This post comes from Ed Skoudis, a member of the RSA Conference Advisory Board
Remember the Island of Misfit Toys from the enduring holiday classic, Rudolph the Red-Nosed Reindeer? Outcast toys just woefully waiting around for Santa to aid them, hoping to find a suitable home so that they could leave their tear-stained island. Well, those toys wouldn’t have the same problems today—they could be proactive, tweeting their availability, putting up an ad on Craigslist, sending emails to prospective homes, and much more. Well, maybe they couldn’t do all of that just yet, but it’s not so far-fetched, thanks to the burgeoning Internet of Toys.
The umbrella under which the Internet of Toys falls is better known as the Internet of Things – something that has been gaining attention exponentially in the last few years. From refrigerators to cars, and even insulin pumps, more and more objects are being connected to the Internet. According to Gartner, there are already approximately 10 billion devices permanently connected to the Internet, with an added 50 to 60 billion devices attaching intermittently. Think about the magnitude of those numbers. The Internet of Things has indeed arrived, and those numbers are expected to rise massively.

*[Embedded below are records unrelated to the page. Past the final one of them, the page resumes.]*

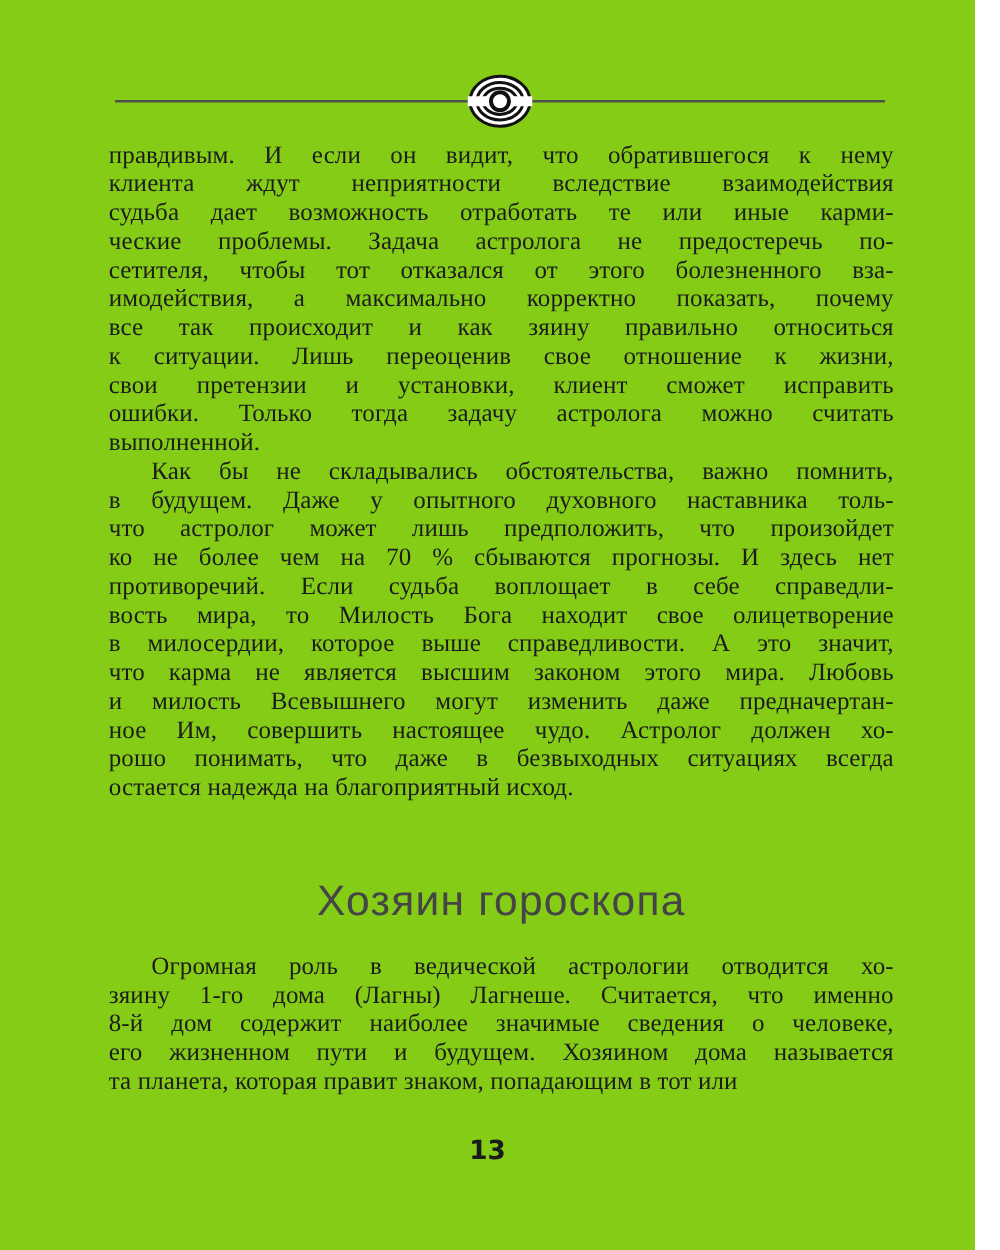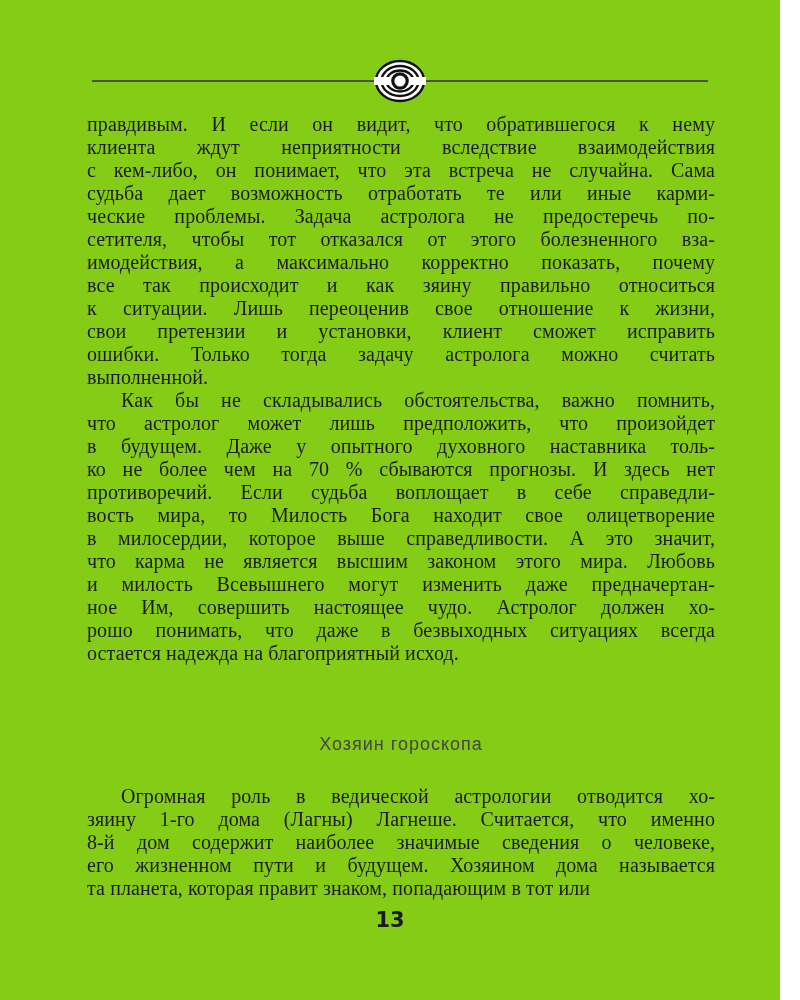"с кем-либо, он понимает, что" div.text-line { html: <div>с кем-либо, он понимает, что эта встреча не случайна. Сама</div> -> none }
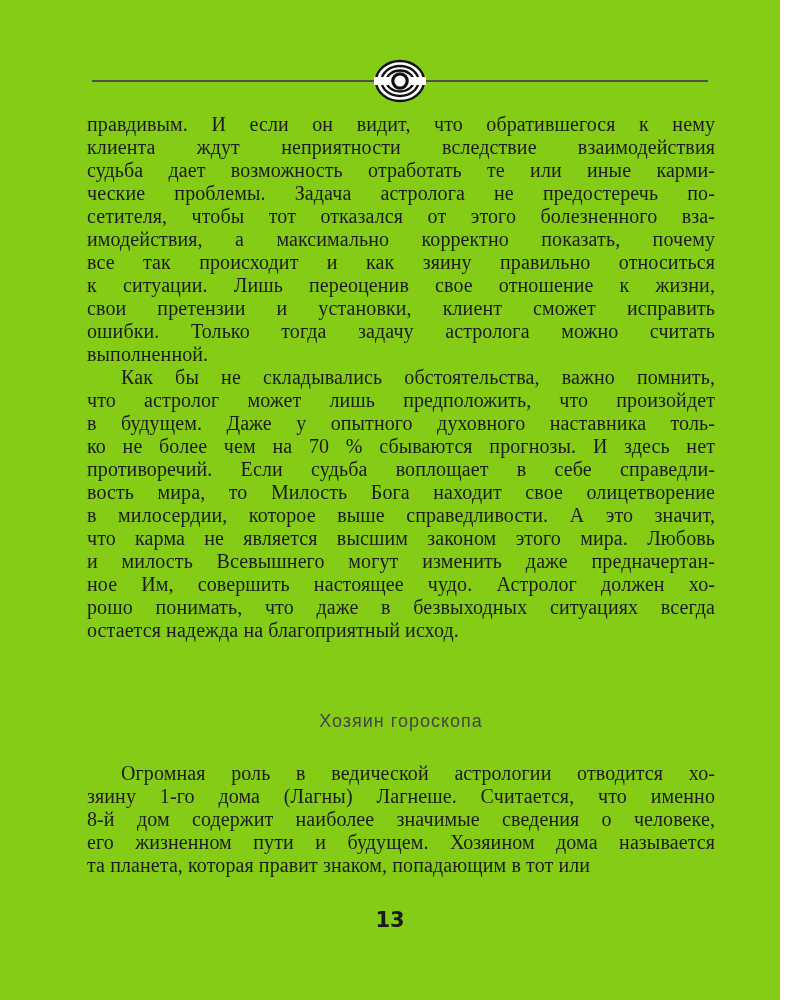"что астролог может лишь предположить," div.text-line { order: before "в будущем. Даже у опытного" -> after "в будущем. Даже у опытного" }
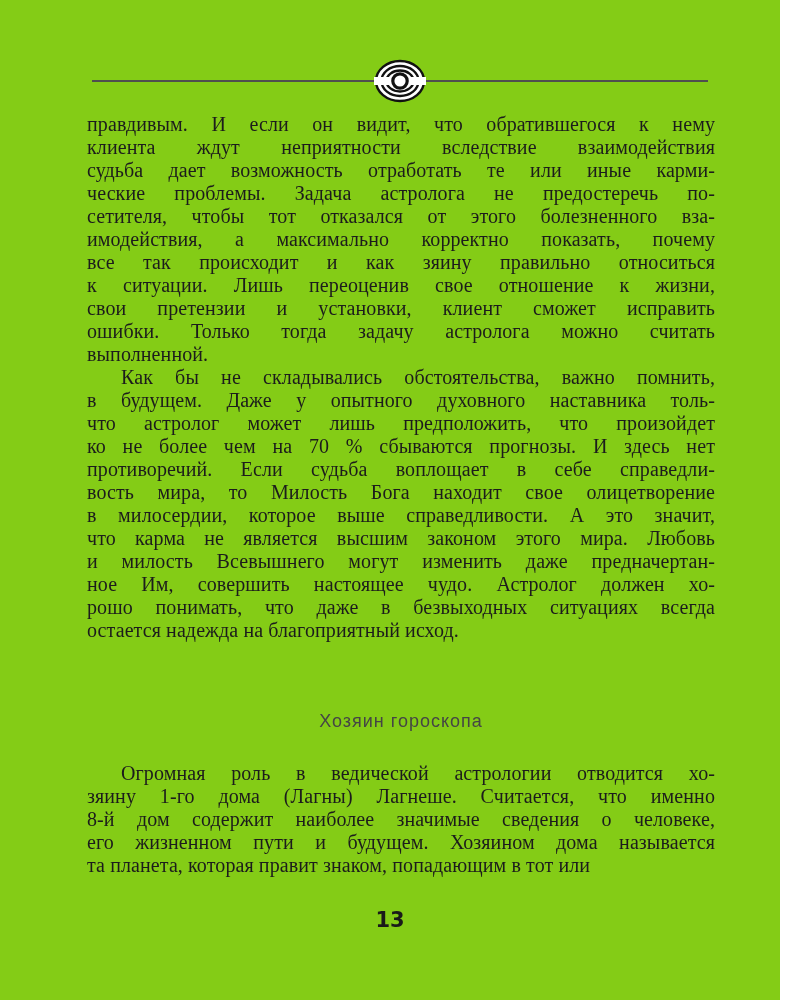"Хозяин гороскопа" .section-heading { font-size: 18px -> 34px }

The toy industry alone is enormous, but it also makes up a large portion of products being infused with Internet access. On the one hand, it’s an exciting development—it allows toys to transform and adapt based on their interactions with children, creating more engaging play. Some interactive toys even attempt to fill the gaps and encourage STEM-based learning. But, the techno gee-whiz factors that make these toys seem wonderful are often aspects that can usher in the opportunity for children to be prey.
Take a toy’s microphone, for example. It allows child and toy to communicate, but it’s not confined to just them. A malicious hacker could get in and hijack control of the microphone, and have the ability to converse and listen in on your child. Or consider a webcam—except, then, the bad guy can see inside your home. We’ve seen it repeatedly in the news with nanny cams being hacked and the same principles apply to these connected camera-enabled toys. What’s more, some of the toys beacon wirelessly on a regular basis, a feature that could allow for tracking a child’s location.
So what can you do? Make sure you’re instilling general cybersafety tactics in your kids, for one. Choose good passwords, don’t respond to unsolicited emails, and so forth. Secondly, be mindful and aware. If a toy comes with generic login information to begin setting it up, make sure to change the username/password to something secure. And also make sure your Wi-fi is password protected!
Even before purchase, look at the packaging or online description and reviews to find out what the toy offers. Does the toy track location? Are there cloud capabilities for downloading or for controlling the toy remotely from a mobile phone or tablet? Is there a microphone or a webcam, and if so, is there the opportunity to take the toy offline?
Of course, keep in mind that many of these threats are speculative at this point. Being mindful doesn’t hurt, though, especially since the simple act of a toy being connected to the Internet opens up some interesting attack vectors at the same time it brings in new avenues of play.